Ch.11 Solutions

Prerequisites


library(patchwork)
library(tidyverse)

11.2.1 Exercises:

  1. Notice how I use \n in the caption to help format it better.

    mpg |> 
      ggplot(aes(cty, hwy)) +
      geom_point(aes(color = class))+
      geom_abline(color = 'coral', linewidth = 1.5) +
      coord_fixed(xlim = c(5,45), ylim = c(5,45)) +
      labs(title = 'Comparison of Hwy to Cty mpg',
           subtitle = 'Visualizing the tendency for cars to have a higher highway mpg',
           x = 'City mpg',
           y = 'Highway mpg',
           color = 'Car Class',
           caption = 'Solution Writer:\n Thomas Mastri'
          ) +
      annotate(
        geom = "label", 
        x = 30, y = 25,
        label = 'Line where cty = hwy',
        color = "coral",
        size = 3,
        angle = 45
      )

  2. If you set color and shape to the same variable, ggplot will automatically make a single legend. If you choose 2 different variables, then it will make 2 legends to accommodate all the combinations. Also, you should note some values overlap in the plot, an improvement you can do is to jitter the values to make sure more values are appropriately visualized.

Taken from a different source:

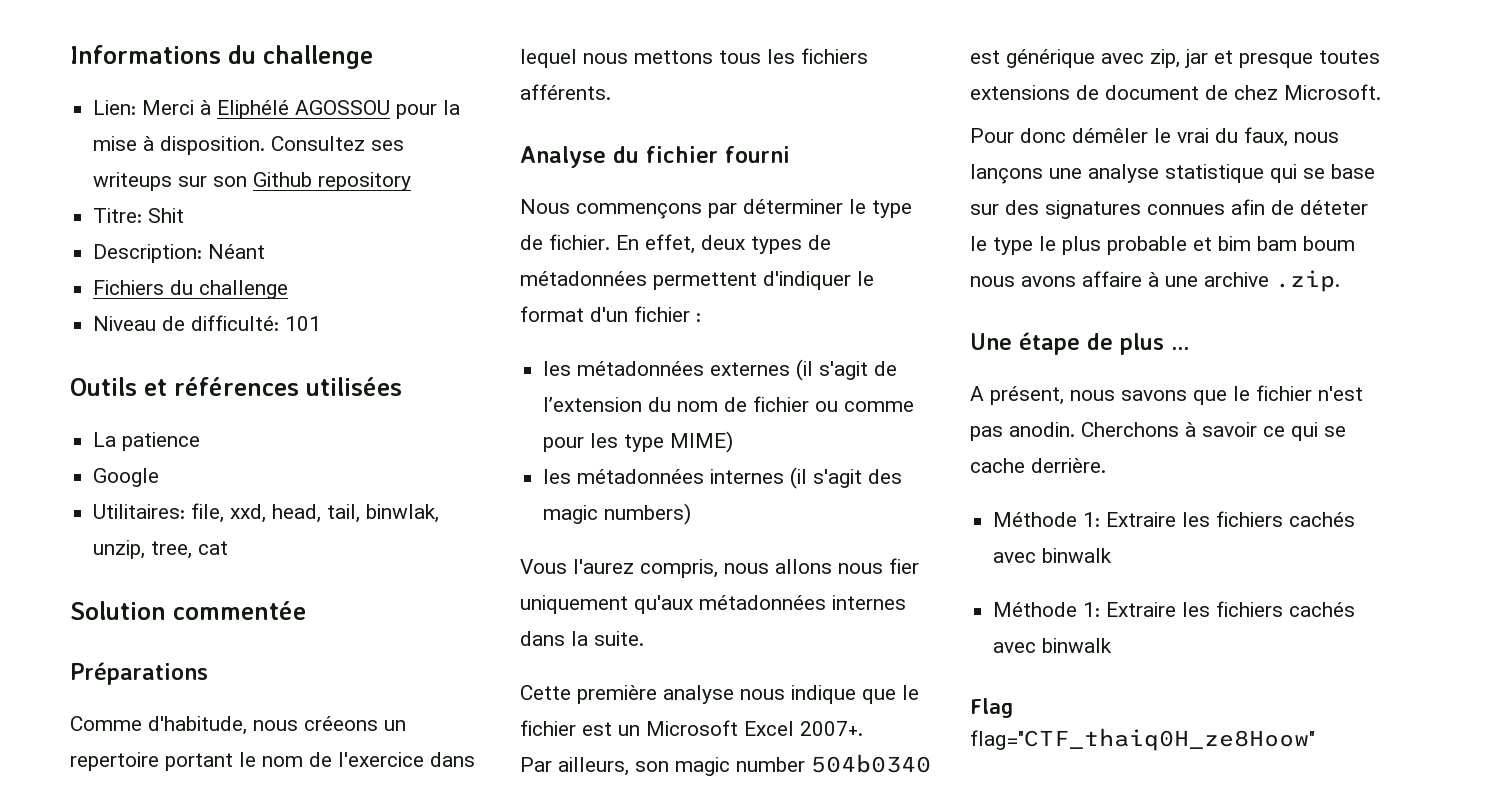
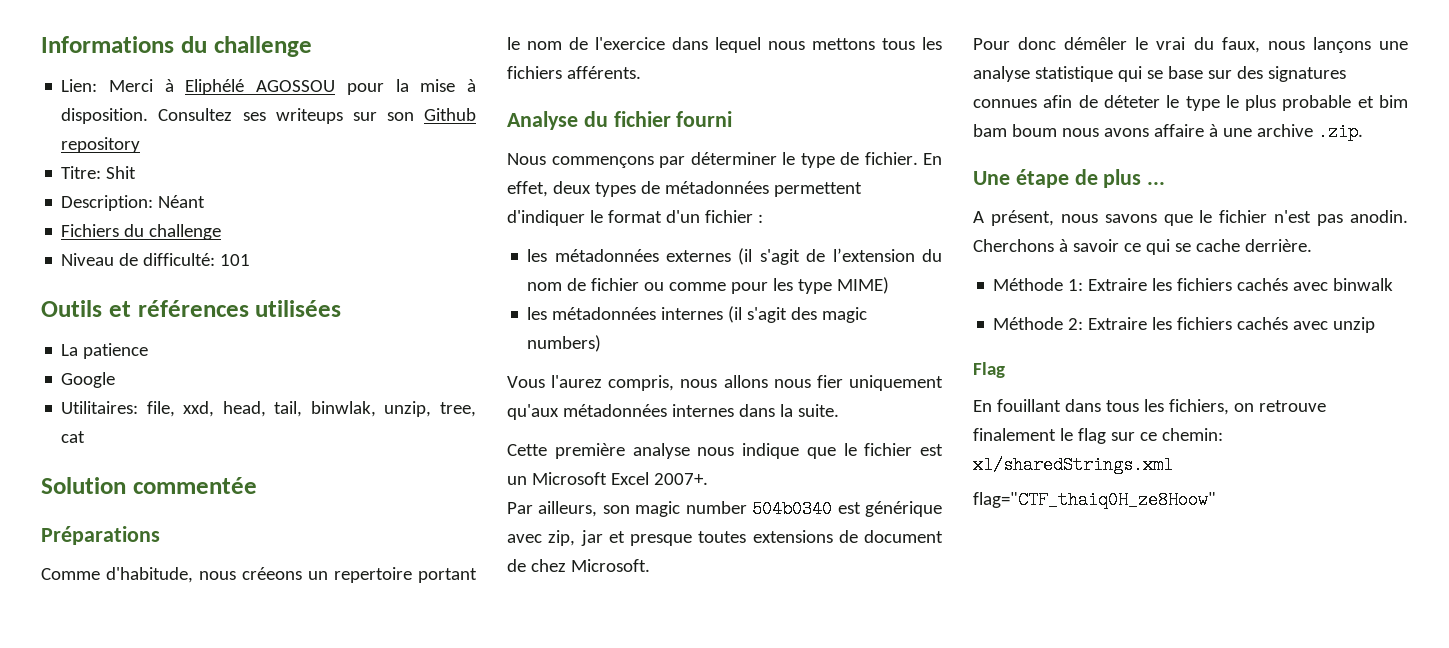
[1083,601,1356,617] [993,638,1113,653] 1: Extraire les fichiers cachés avec binwalk -> [1068,317,1376,333] 2: Extraire les fichiers cachés avec unzip
(1013, 708) none -> [973,399,1326,415] [973,428,1223,444] [973,456,1173,474] // En fouillant dans tous les fichiers, on retrouve finalement le flag sur ce chemin: xl/sharedStrings.xml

    • Jitter function explained in this r4ds section from chapter 9.
    mpg |>  
      ggplot(aes(cty, hwy, color = drv, shape = drv)) +
      geom_point() +
      labs(
        x = 'City MPG',
        y = 'Highway MPG',
        color = 'Type of drive train',
        shape = 'Type of drive train'
      )

  3. Made a simple plot showing off the Lahman package in case you’re a baseball stats nerd, but make your own plot.

    library(Lahman)
    
    Batting |> 
      filter(G >= 100 & yearID >= 1900) |> 
      ggplot(aes(yearID, HR)) +
      geom_point(alpha = 1/10) +
      geom_smooth(formula = y ~ x, method = 'lm', se = FALSE, color = 'red')+
      labs(
        title = 'HRs by MLB Players Each Season',
        subtitle = 'For players with 100+ games played that year',
        x = 'Year',
        y = 'Dingers'
      )

11.3.1 Exercises:

  1. Can read more about the nuances of hjust/vjust and other aesthetics by using the command: vignette("ggplot2-specs")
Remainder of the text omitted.